Synopsis

inventory [-i | --include-base-packages] [-b | --bare | -j | --jsonl | -t | --tsv | -p | --probe] [-r | --reverse] [-v | --verbose]

Description

inventory reports installed packages known to supported package managers. It probes each supported installer, skips installers that are not available on the host, gathers package records, sorts them by date, and writes a report to standard output.

Each package record has these fields:

  • date

  • installer

  • package

  • version

  • summary

By default, the report is sorted newest first. Packages without a usable date sort as older than packages with dates.

Options

-i, --include-base-packages

Include packages considered part of the base system installation. By default, inventory omits base/system packages where the installer can identify them.

-b, --bare*

Write only the installer and package fields, separated by a tab, with no header row. This format is intended for tests and simple set comparisons.

-j, --jsonl

Write one JSON object per package record, one record per line.

--tsv

Write a tab-separated report with a header row.

-p, --probe

List all package-manager backends present on your system (with -v, all supported by inventory), including each backend’s user-installed filter reliability and date-stamp quality, then exit without probing the host or collecting package records.

-r, --reverse

Reverse the date sort order. The default order is newest first; this option sorts oldest first.

-v, --verbose

Report installer probing and collection diagnostics to standard error. This does not change the selected standard-output report format.

Output Formats

The default output format is a padded text report. The fields before the summary are right-padded to the width of the longest value in that field. The summary field is not padded.

The --tsv output format writes the same fields separated by tab characters. Tab, carriage-return, and newline characters inside field values are replaced with spaces. Version is omitted.

The --bare output format writes one tab-separated installer and package pair per line, with no header.

The --jsonl output format writes one JSON object per line. It is intended for programs that want to consume the inventory without parsing text columns.

The --probe output is not a package report. It writes a padded table with backend, user filter, date quality, and distributions columns.

In the --probe report, interpret the userfilter member like this:

always

inventory uses native package-manager state that directly answers the user/ manual vs dependency/base question.

conditional

inventory can use reliable metadata, but the current code may fall back to reporting everything if that metadata/query is unavailable.

best-effort

inventory applies a heuristic or partial filter. It may filter base but not dependencies, dependencies but not base, app/runtime classes, selected sets, or path-based base records.

never

inventory has no useful distinction in current code; default mode and --include-base-packages are effectively identical.

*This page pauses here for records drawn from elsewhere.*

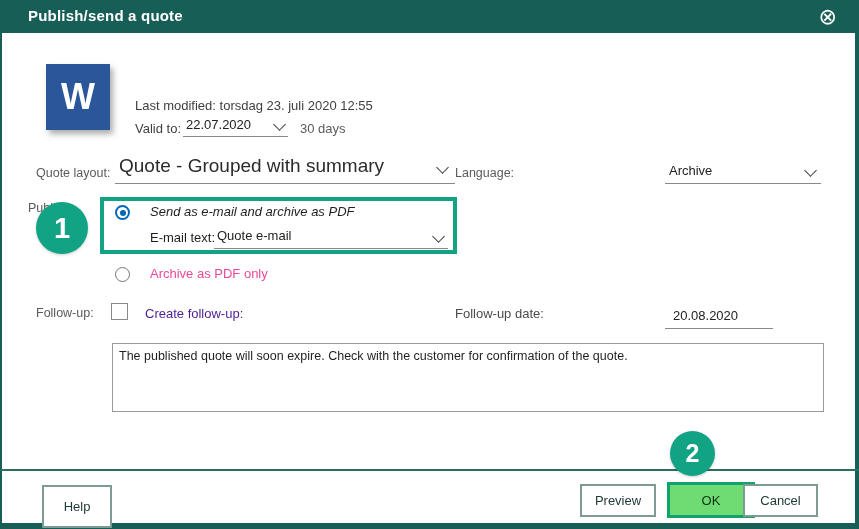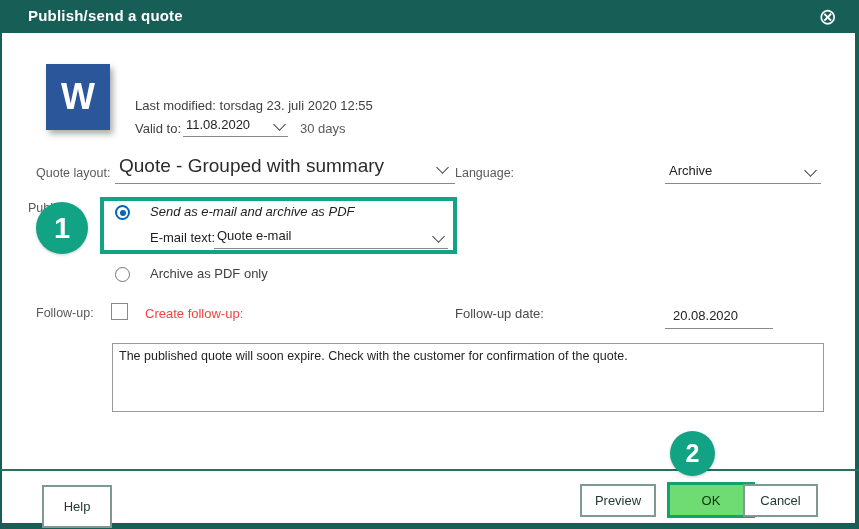--- a/index.html
+++ b/index.html
@@ -99,7 +99,7 @@
   <div class="last-modified">Last modified: torsdag 23. juli 2020 12:55</div>
   <div class="valid-label">Valid to:</div>
   <div class="valid-select">
-    <span class="val">11.08.2020</span>
+    <span class="val">22.07.2020</span>
     <span class="chev" style="position:absolute; right:4px; top:7px;"></span>
   </div>
   <div class="valid-days">30 days</div>

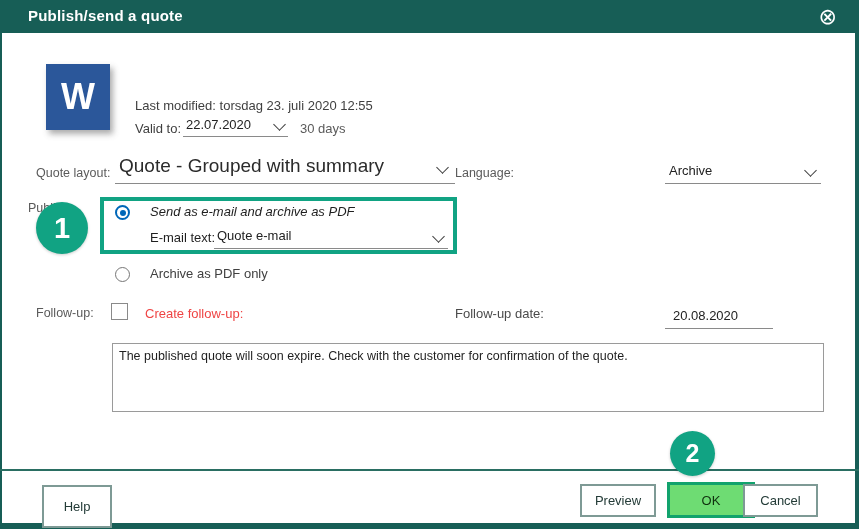--- a/index.html
+++ b/index.html
@@ -50,7 +50,7 @@
   .email-select { position:absolute; left:214px; top:224px; width:234px; height:24px; border-bottom:1px solid #8a8a8a; cursor:pointer; }
   .email-select .val { position:absolute; left:3px; top:4px; font-size:13px; color:#222; }
   .email-select .chev { position:absolute; right:5px; top:8px; }
-  .opt2-label { position:absolute; left:150px; top:266px; font-size:13px; color:#404040; }
+  .opt2-label { position:absolute; left:150px; top:266px; font-size:13px; color:#ec4899; }
 
   
   .fu-label { position:absolute; left:36px; top:306px; font-size:12.5px; color:#5a5a5a; }

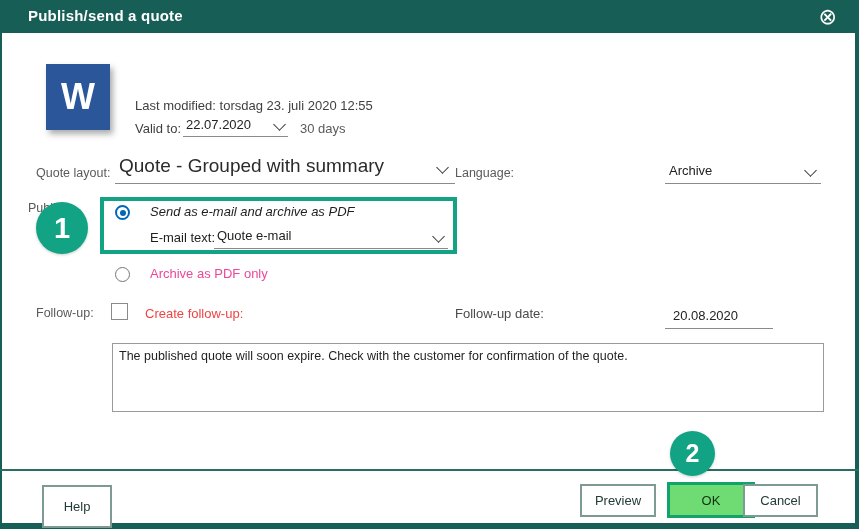--- a/index.html
+++ b/index.html
@@ -55,7 +55,7 @@
   
   .fu-label { position:absolute; left:36px; top:306px; font-size:12.5px; color:#5a5a5a; }
   .checkbox { position:absolute; left:111px; top:303px; width:17px; height:17px; border:1.6px solid #8a8a8a; box-sizing:border-box; background:#fff; cursor:pointer; }
-  .create-label { position:absolute; left:145px; top:306px; font-size:13px; color:#ef4444; }
+  .create-label { position:absolute; left:145px; top:306px; font-size:13px; color:#4c1d95; }
   .fud-label    { position:absolute; left:455px; top:306px; font-size:13px; color:#4a4a4a; }
   .fud-field    { position:absolute; left:665px; top:300px; width:108px; height:28px; border-bottom:1px solid #8a8a8a; cursor:text; }
   .fud-field .val { position:absolute; left:8px; top:8px; font-size:13px; color:#222; }

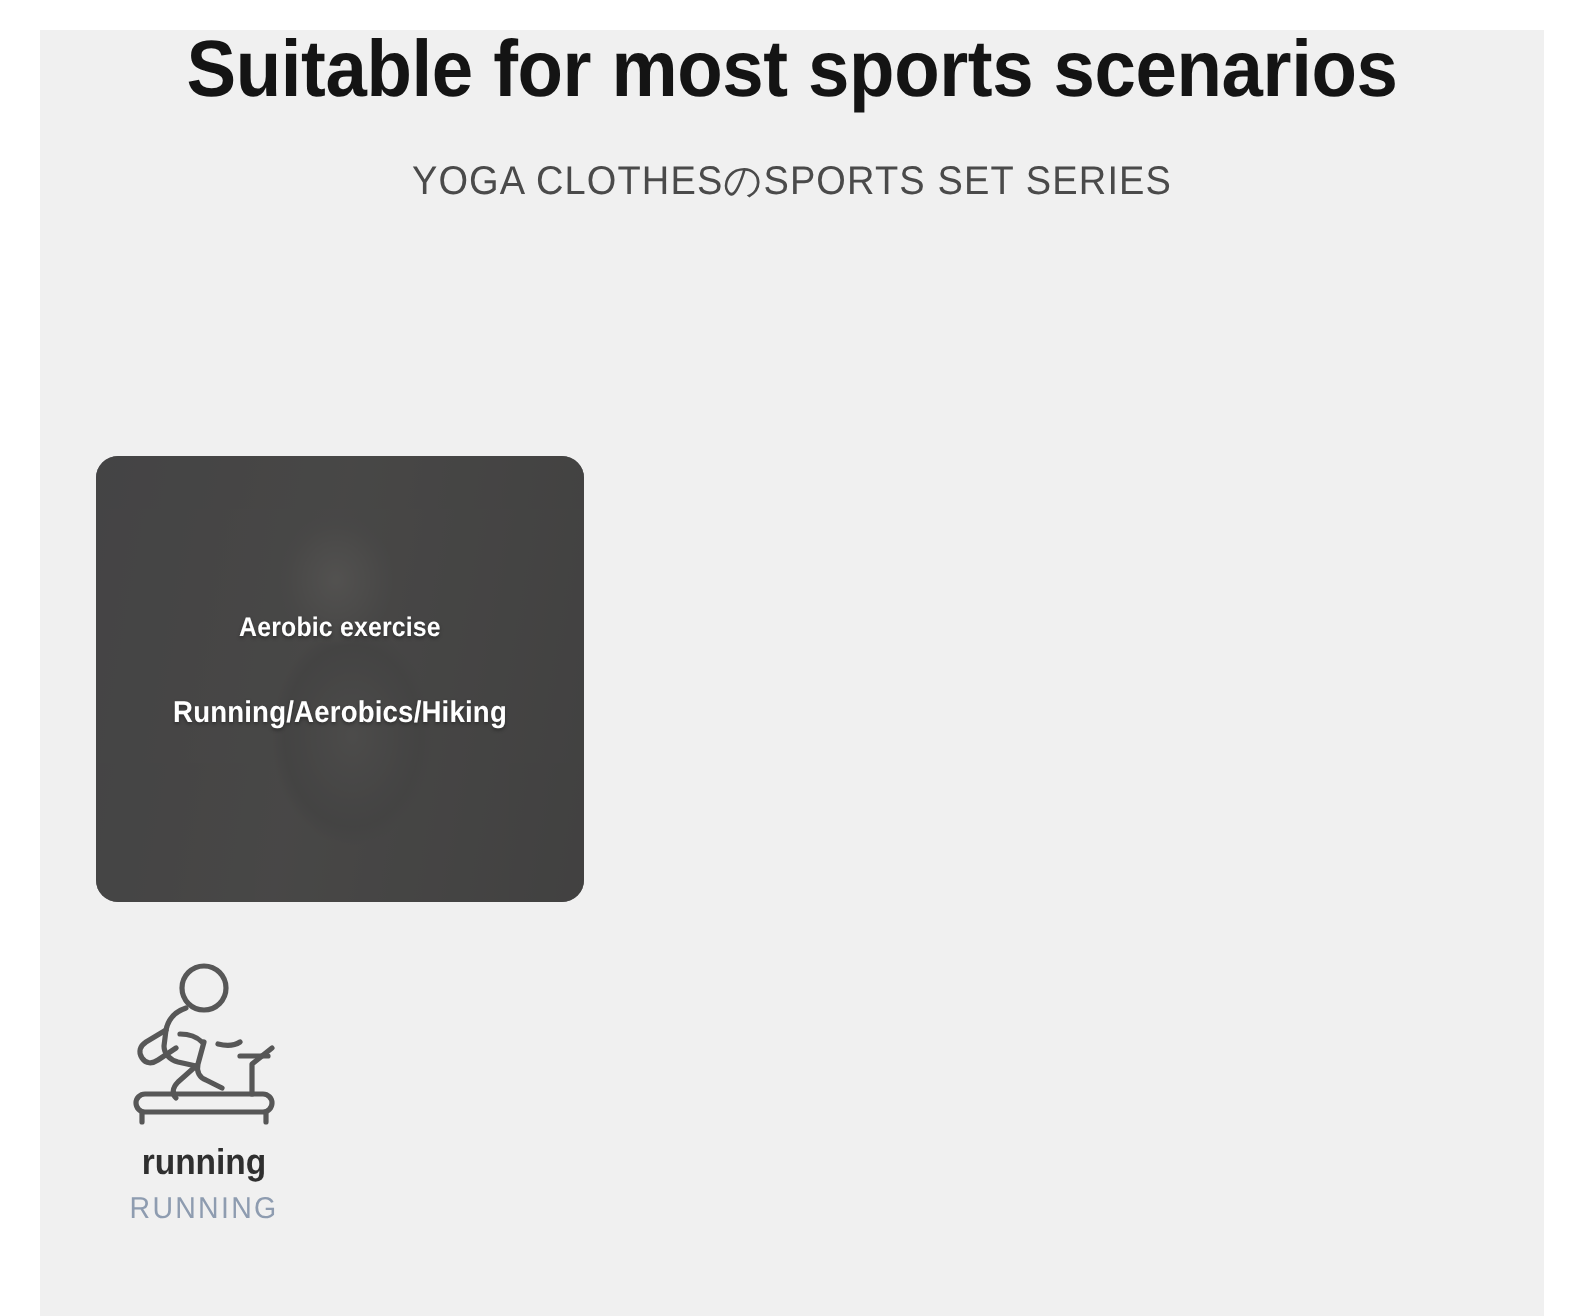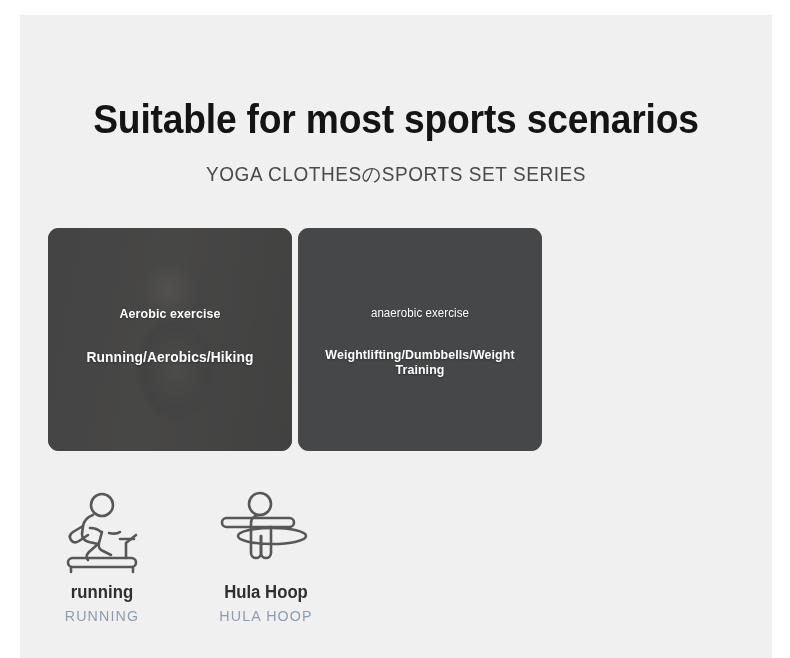--- a/index.html
+++ b/index.html
@@ -26,7 +26,6 @@
   
   .heading {
     text-align: center;
-    padding-top: 84px;
   }
   .title {
     font-family: "Liberation Sans Narrow", "Liberation Sans", sans-serif;

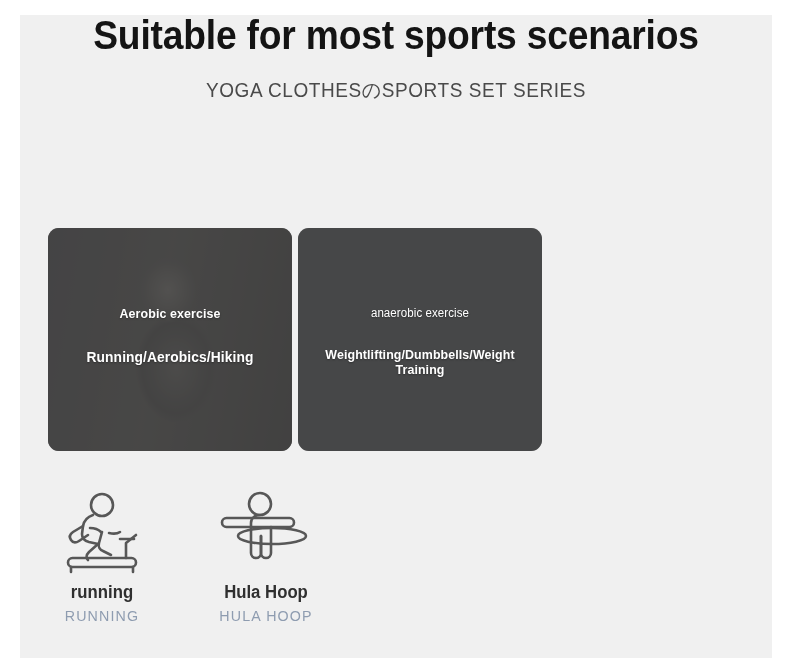--- a/index.html
+++ b/index.html
@@ -204,16 +204,6 @@
       </div>
     </div>
 
-    <div class="card card-2">
-      <div class="card-photo">
-        <div class="ph ph2"></div>
-      </div>
-      <div class="card-scrim"></div>
-      <div class="card-text">
-        <div class="card-kicker">anaerobic exercise</div>
-        <div class="card-desc">Weightlifting/Dumbbells/Weight Training</div>
-      </div>
-    </div>
 
 
   </div>

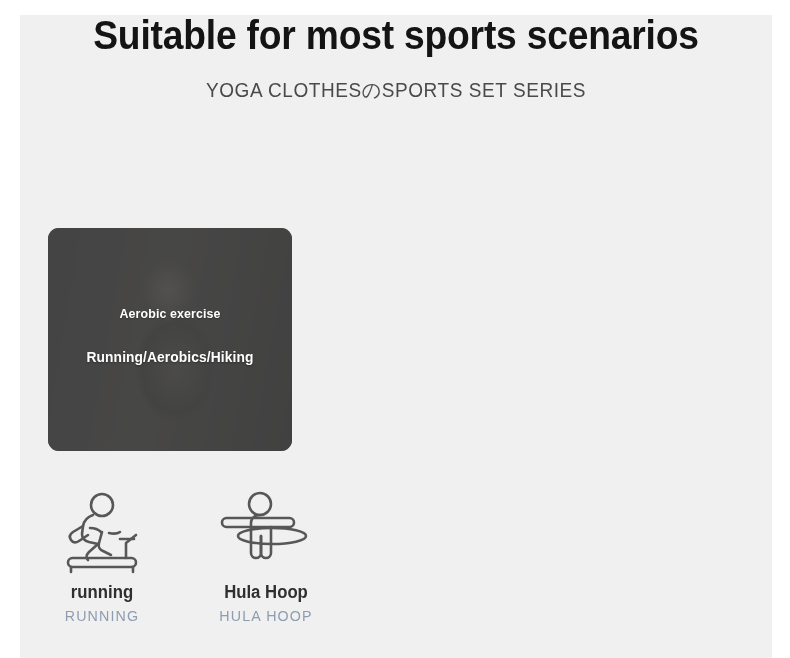--- a/index.html
+++ b/index.html
@@ -137,9 +137,9 @@
     position: absolute;
     left: 0;
     right: 0;
-    top: 471px;
+    top: 460px;
     display: flex;
-    justify-content: flex-start;
+    justify-content: space-between;
     gap: 0;
   }
   .icon-cell {

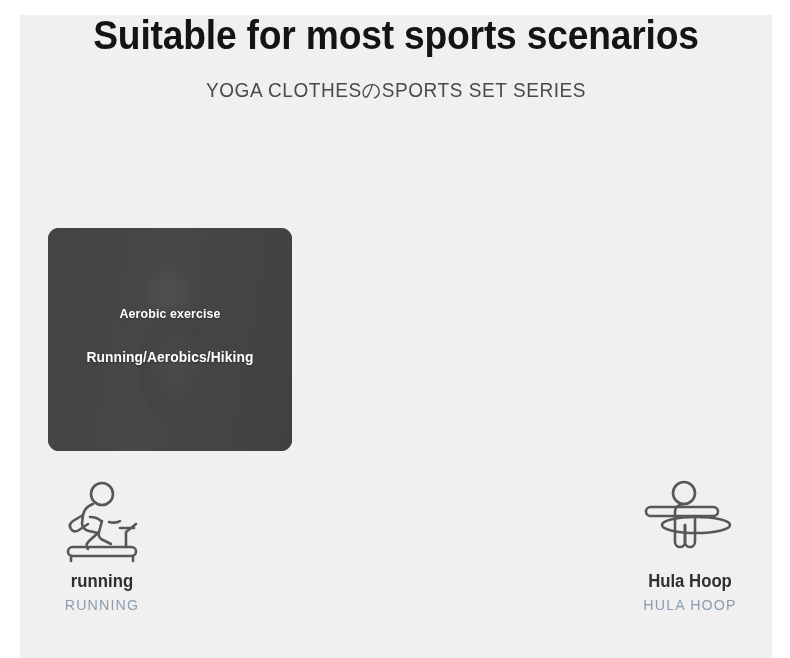--- a/index.html
+++ b/index.html
@@ -230,20 +230,6 @@
       <div class="icon-sub">RUNNING</div>
     </div>
 
-    <div class="icon-cell">
-      <div class="icon-art">
-        <svg width="100" height="92" viewBox="0 0 100 92">
-          <circle class="st" cx="44" cy="16" r="11"></circle>
-          <path class="st" d="M44 27c-5 0-9 3-9 8v4"></path>
-          <rect class="st" x="6" y="30" width="72" height="9" rx="4.5"></rect>
-          <path class="st" d="M35 39v26a5 5 0 0 0 10 0V48"></path>
-          <path class="st" d="M45 48v17a5 5 0 0 0 10 0V39"></path>
-          <ellipse class="st" cx="56" cy="48" rx="34" ry="8"></ellipse>
-        </svg>
-      </div>
-      <div class="icon-label">Hula Hoop</div>
-      <div class="icon-sub">HULA  HOOP</div>
-    </div>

Interpret the date quality field like this:

native

per-package timestamp from the package manager’s own installed-package database or property. Best available, but still not an audit log.

mixed

prefers a recorded/native timestamp, but can fall back to filesystem mtimes, so quality can vary by package or host.

mtime

inferred from per-package files, directories, venvs, binaries, metadata files, receipts, or deployment trees.

weak

especially low-confidence timestamp, such as a shared database mtime or store- path mtime that may not correspond to when the package became visible.

none

backend does not currently emit usable dates.

Exit Status

0

Successful completion.

Nonzero

Command-line parsing failed or Python terminated with an unhandled exception.

Installer-specific failures are reported to standard error when possible, and collection continues with the remaining installers.

If no supported package manager is available, inventory writes a warning to standard error and emits an empty report in the requested output format. With --probe, the same warning is written and no package-manager names are emitted.